This whole process is known in the industry as “ELT” or “ETL”. Traditionally, all of the code for the ELT/ETL process was written from scratch.
The problems with traditional data warehouse development methods
There are four main problems with traditional data warehouse development.
It’s time consuming as it requires significant manual coding – approximately 70-75% of the total project time. As a result, projects take far too long and users have to wait to get the information they need.
It’s error-prone. Due to the amount of manual coding required, it is easy to make mistakes and difficult to find and fix errors.
It’s costly due to the development resources and the effort required. Coding accountes for 70-75% of project costs. As a result, projects often result in failure – due to budget overruns, slow delivery, and low perceived value with stakeholders.

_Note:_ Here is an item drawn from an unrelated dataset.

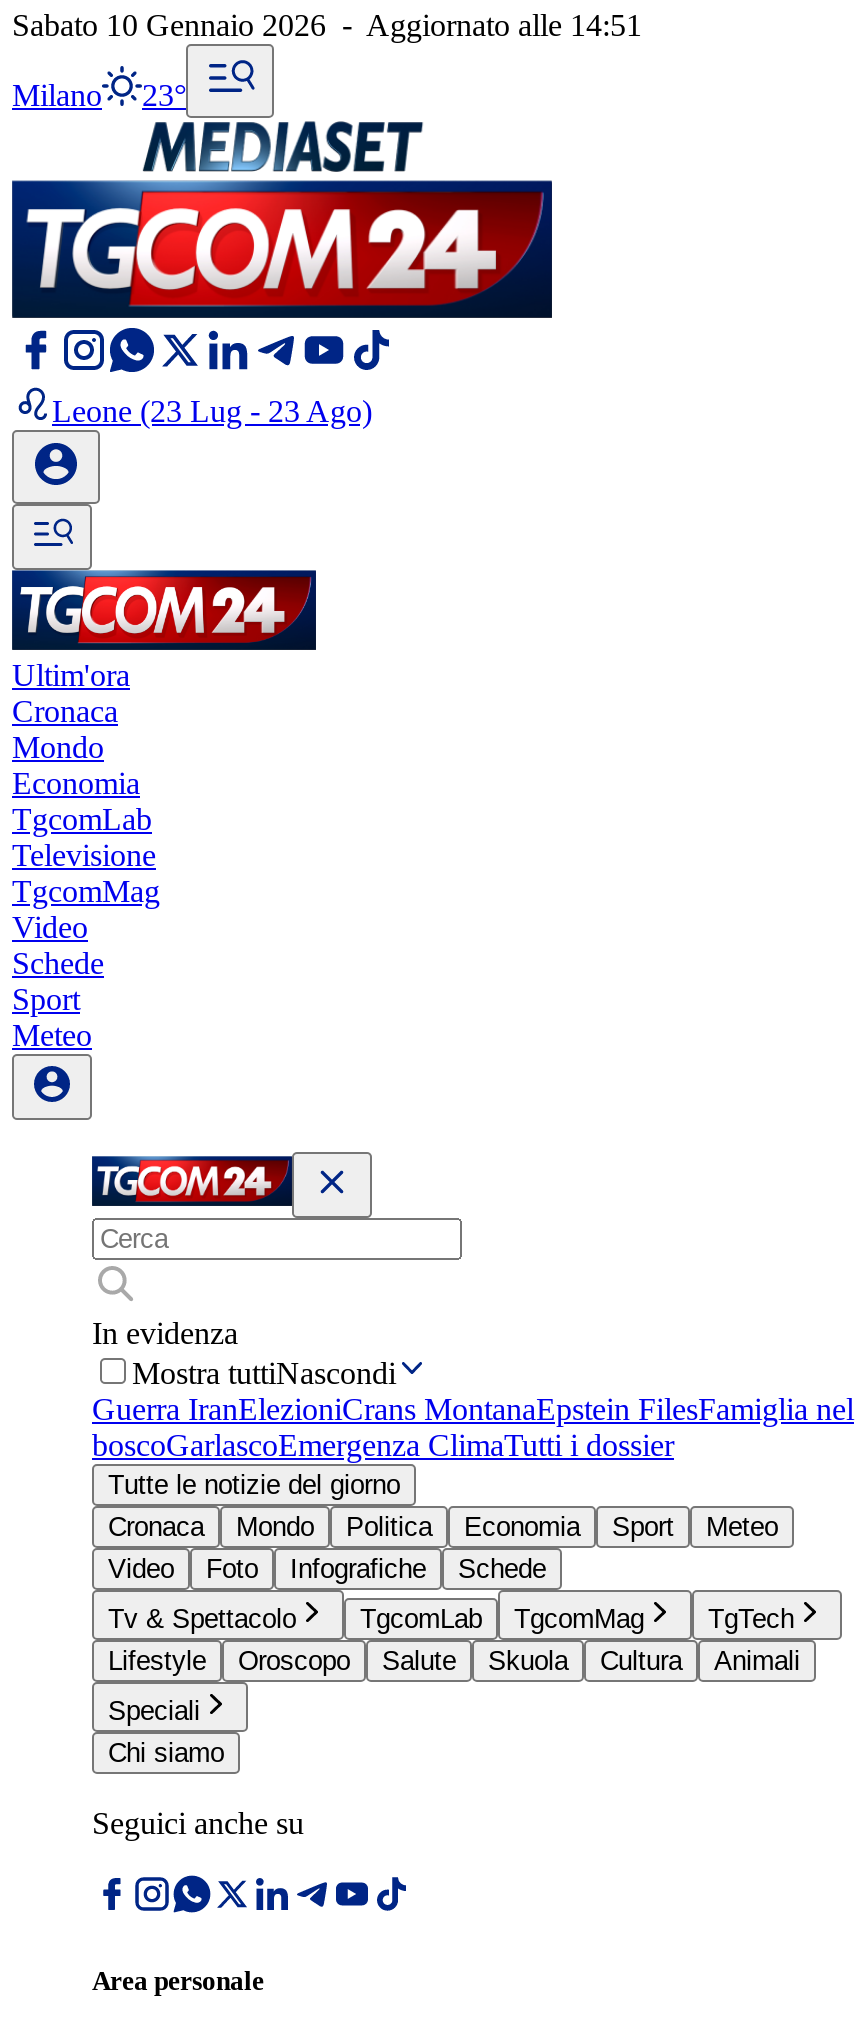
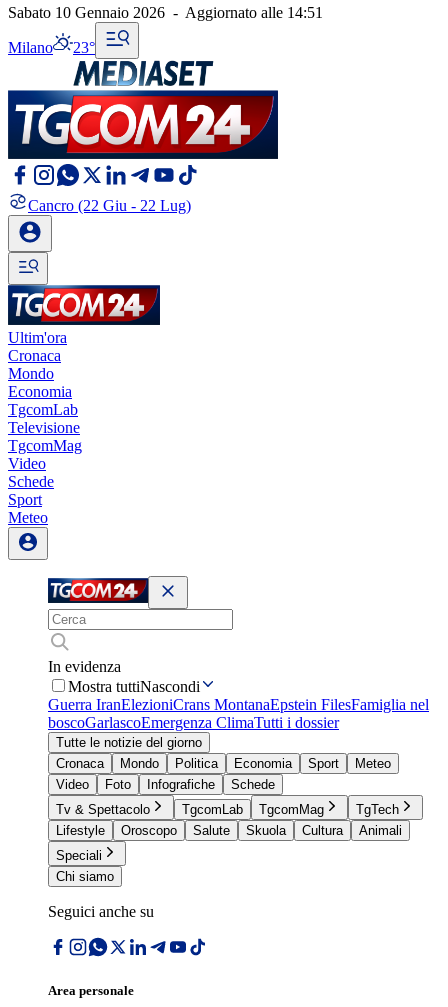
- Leone (23 Lug - 23 Ago)
+ Cancro (22 Giu - 22 Lug)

Users get frustrated as it takes way too long for them to get the information they need.
What’s the solution to these problems?
You might say that data warehouses are bad – let’s stop using data warehouses. However this isn’t the right solution because data warehouses provide a tremendous amount of business value. The problem was that we were using the wrong approach. There was a mismatch between traditional data warehouse development and the evolutionary nature of analytics development.
There were three main problems that are specific to analytics development.

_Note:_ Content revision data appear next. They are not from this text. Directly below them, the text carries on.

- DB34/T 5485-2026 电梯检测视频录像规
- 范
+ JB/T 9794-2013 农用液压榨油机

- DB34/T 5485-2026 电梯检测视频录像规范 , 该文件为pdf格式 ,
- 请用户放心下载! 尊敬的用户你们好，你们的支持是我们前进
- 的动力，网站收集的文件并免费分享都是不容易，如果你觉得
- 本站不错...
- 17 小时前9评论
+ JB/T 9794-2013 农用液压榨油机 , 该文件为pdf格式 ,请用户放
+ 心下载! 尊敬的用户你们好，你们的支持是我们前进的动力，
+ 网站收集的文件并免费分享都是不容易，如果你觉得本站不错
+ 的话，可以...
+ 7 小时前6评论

Users don’t know whether they want something until they’ve actually seen it. We needed a different approach where we could release functionality rapidly in short, iterative cycles and make changes based upon user feedback. The reason is that if we build most functionality in one go, we would run a high risk that the output would have little value to the business.
Users requirements change once they start using the analytics system. If you don’t respond to those changes, people will stop using it.

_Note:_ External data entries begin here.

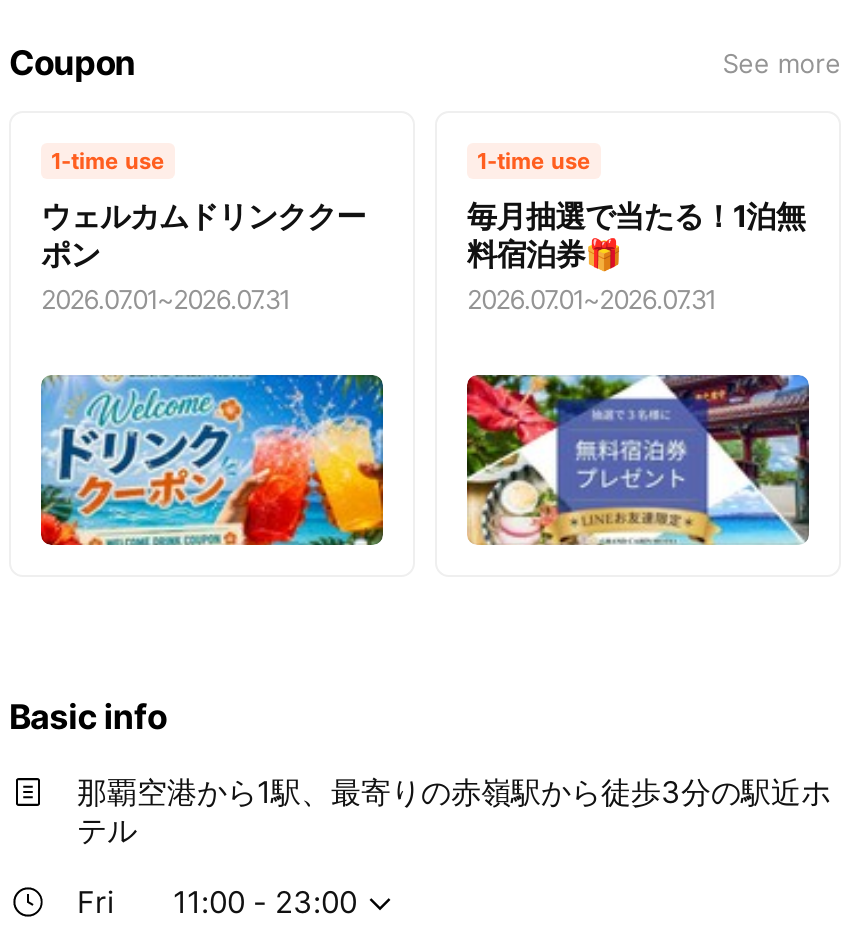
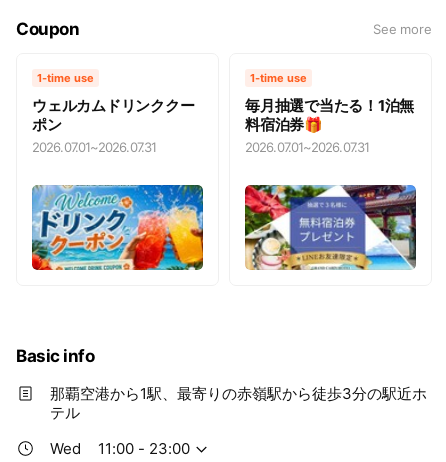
- Fri
+ Wed
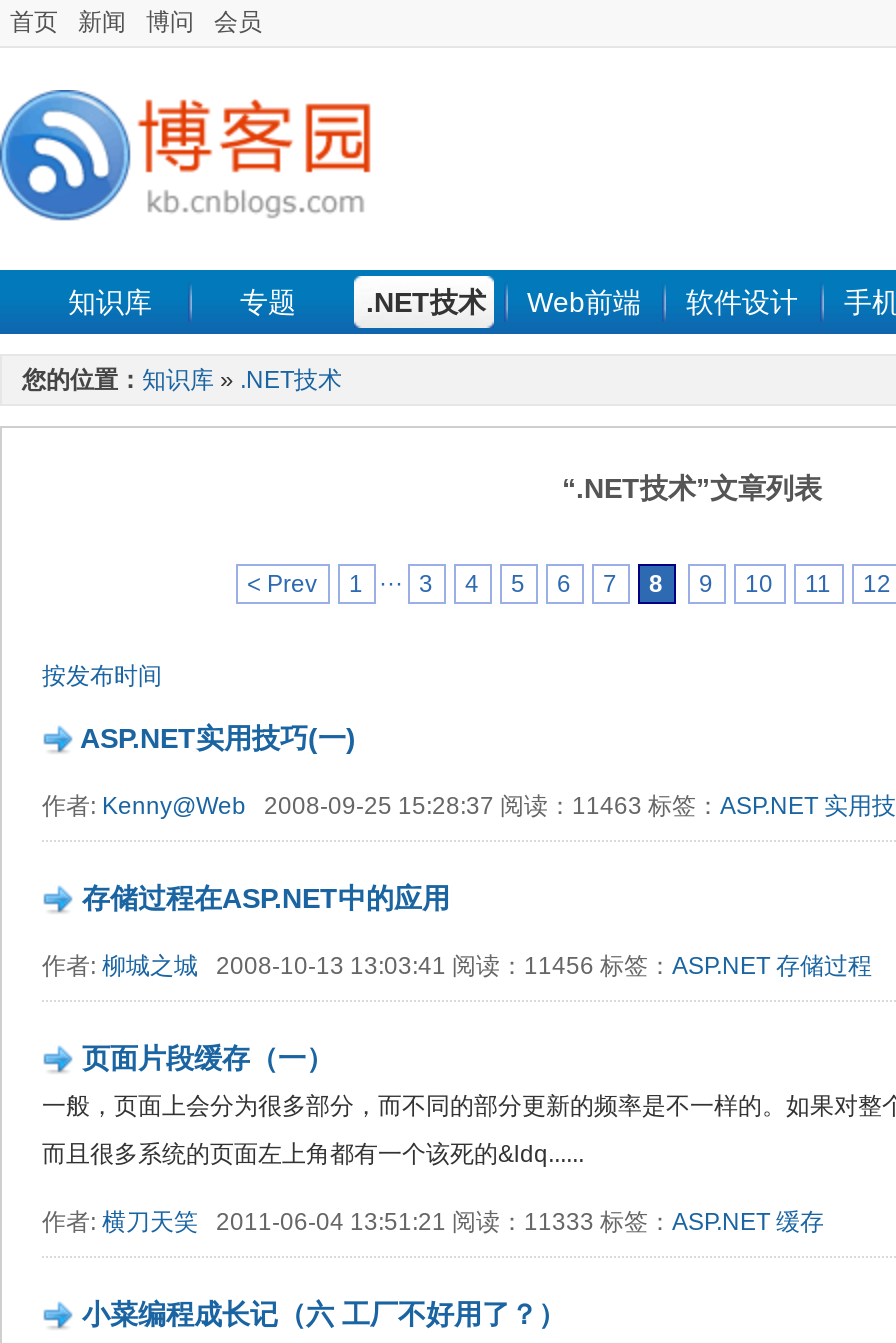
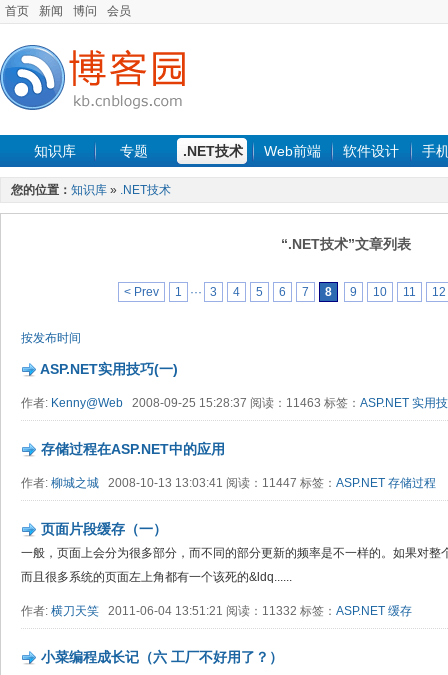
- 作者:柳城之城2008-10-13 13:03:41 阅读：11456 标签：ASP.NET 存储过程
+ 作者:柳城之城2008-10-13 13:03:41 阅读：11447 标签：ASP.NET 存储过程

- 作者:横刀天笑2011-06-04 13:51:21 阅读：11333 标签：ASP.NET 缓存
+ 作者:横刀天笑2011-06-04 13:51:21 阅读：11332 标签：ASP.NET 缓存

Manual coding takes far too long and costs too much money.
The right solution to these problems is to use a combination of:
Evolutionary analytics development methods, and
Data warehouse automation
Evolutionary development involves a constant cycle of requirements gathering, rapid prototyping and review. It aims to deliver functionality incrementally in short release cycles. The evolutionary approach allows development of analytics systems that deliver value in a shorter time frame and have a tighter fit with organisational decision-making requirements.
The problem is that the evolutionary approach is extremely difficult with traditional data warehouse development methods – because manual coding takes too long. So we need to use data warehouse automation to solve these problems.
How Data Warehouse Automation delivers value
Rapid data warehouse delivery and agile changes By automating much of the design, build and maintenance of your data warehouse. You can pull data from virtually any data source or cloud-based platform and deploy new functionality rapidly – in days and weeks, not months and years.
Dramatically reduced development costs As all development is metadata-driven, minimal coding is required. As such, fewer ELT developers are needed and a high-quality solution can be delivered in a very short time.
Consistent high quality code and automated documentation Data warehouse automation builds the entire extract, load and transform process by combining metadata that describes your data warehouse with industry best practice design patterns. This results in high-quality, consistent and error-free code with auto-generated documentation.
Choice of data warehouse platform One of the problems with traditional data warehouse development was that after you’ve spent time writing the code to extract data from your source systems to your destination data warehouse, you were more or less locked into your data warehouse platform.
For example, if you were using SQL server to house your data warehouse, and you wanted to move to a cloud-based platform such as Amazon Redshift, it would take you months or perhaps years to rewrite all the code from scratch.
With data warehouse automation, all the transform logic is built in using metadata, and then the data warehouse automation platform will use this metadata and logic to write the specific code required for your target data warehouse platform. If you want to switch to a different platform, the data warehouse automation platform will re-write all the ELT code for you, rewrite it specifically so that it is optimised for the new platform.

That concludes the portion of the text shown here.